Lori Rist? was in charge of the transition program in Running Springs California - She was a fabulously fine individual before CEDU. The cult brainwashed her with charisma and promises of enlightenment. She worked with Bill Lane - the ex Heroin addict CEDU Executive. That is the only one I know of except Billy - nice guy, who went to work in a program around Bend Oregon.



Lori saw the light and left as director of NWA sometime in the last year - too late to save her marriage.



Her husband (a therapist) Marc worked for BCA and fought the system with Rand Gurley and Jack Clearman for around three years. He fought them furiously to get rid of jump suits, get them unlimited religious privileges, to stop yelling in raps, to change the brainwashing in prophets and to stop them from playing head games on anxious, depressed, bipolar, paranoid, narcissistic and borderline kids. He believed some of the harsh program processes could be helpful for antisocials and non dual-diagnoses severe drug abusers, but not much else.

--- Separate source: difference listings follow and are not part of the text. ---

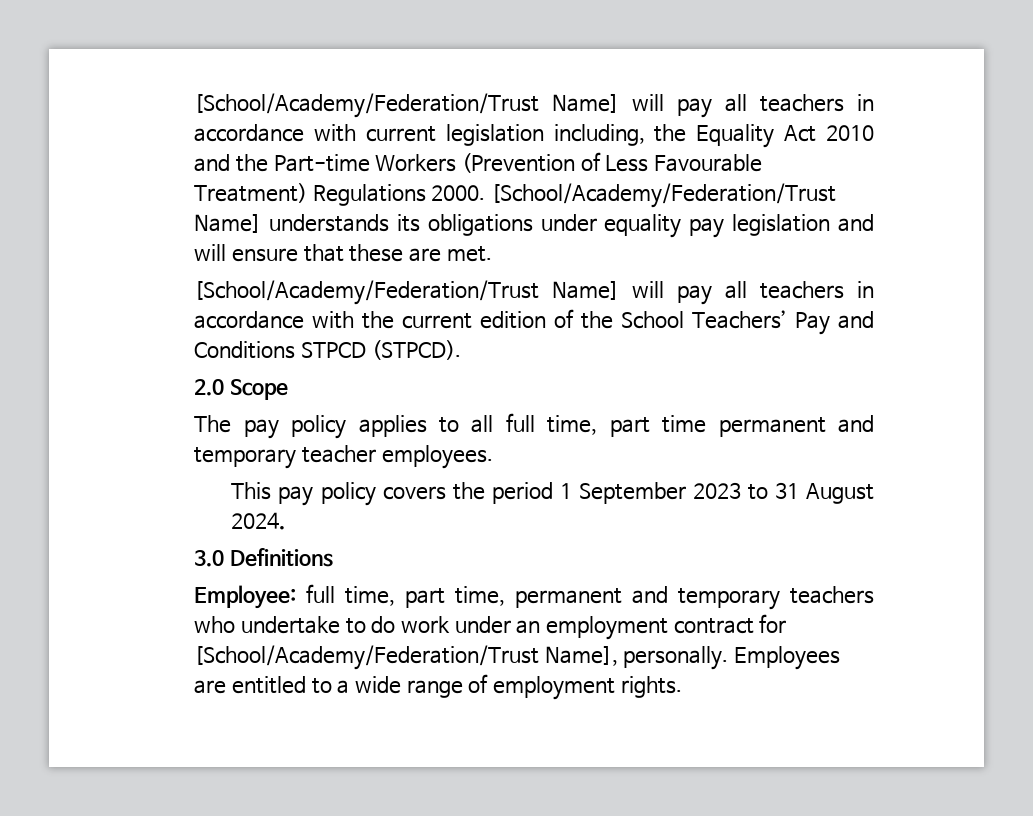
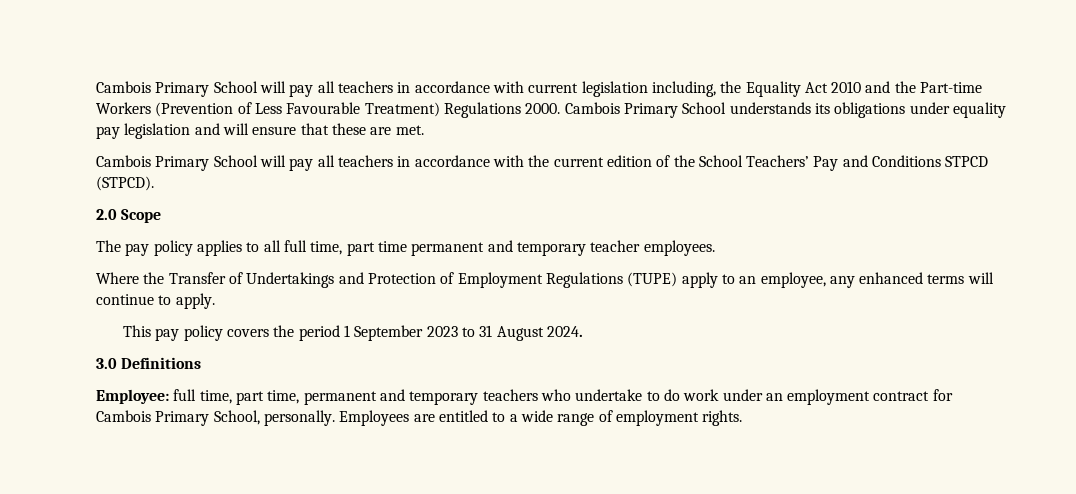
- [School/Academy/Federation/Trust Name] will pay all teachers in accordance with current legislation including, the Equality Act 2010 and the Part-time Workers (Prevention of Less Favourable Treatment) Regulations 2000.
+ Cambois Primary School will pay all teachers in accordance with current legislation including, the Equality Act 2010 and the Part-time Workers (Prevention of Less Favourable Treatment) Regulations 2000.
- [School/Academy/Federation/Trust Name] understands its obligations under equality pay legislation and will ensure that these are met.
+ Cambois Primary School understands its obligations under equality pay legislation and will ensure that these are met.
- [School/Academy/Federation/Trust Name] will pay all teachers in accordance with the current edition of the School Teachers’ Pay and Conditions STPCD (STPCD).
+ Cambois Primary School will pay all teachers in accordance with the current edition of the School Teachers’ Pay and Conditions STPCD (STPCD).
+ Where the Transfer of Undertakings and Protection of Employment Regulations (TUPE) apply to an employee, any enhanced terms will continue to apply.
- Employee: full time, part time, permanent and temporary teachers who undertake to do work under an employment contract for [School/Academy/Federation/Trust Name], personally.
+ Employee: full time, part time, permanent and temporary teachers who undertake to do work under an employment contract for Cambois Primary School, personally.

Rand, Marc Rob, Jack, and Jenny managed to get things under some slight control, but, the staff took the abuse underground and did abuse kids covertly at table assignments, on restrictions and by placing kids they did not like in dorms where they would be abused - or by shunning and tormenting them emotionally through other peers.



The Director, LaTeresa, who has no mental health experience or education, and the staff had an alliance and would not answer e mails from most therapists and would shun them along with any staff who questioned or tried to change anything about the program. This was highly effective for them in not changing anything and feeling righteous and powerful against the evil therapists.



Management then put the therapists in charge of team parent communications. This effectively forced them to either be in constant conflict with the program staff or sell out their ethics and "buy in." This would mean lying to the parents in team meetings under peer pressure, or losing your job. This was a deliberate action by management to make the therapists irrelevant while using them to get state school funding.



All of the above therapists were forced out for not lying, and for trying to protect kids rights, Two clinical directors who did "buy in" were eliminated just to show power.



Eventually they found therapists who would let CEDU control them, and, that is what they have at NWA, RMA, BCA and Milestones now.



What did Lori do to you? I can imagine that, back then, she must have been ve

"
[ This Message was edited by: former CEDU therapist on 2004-04-06 14:21 ]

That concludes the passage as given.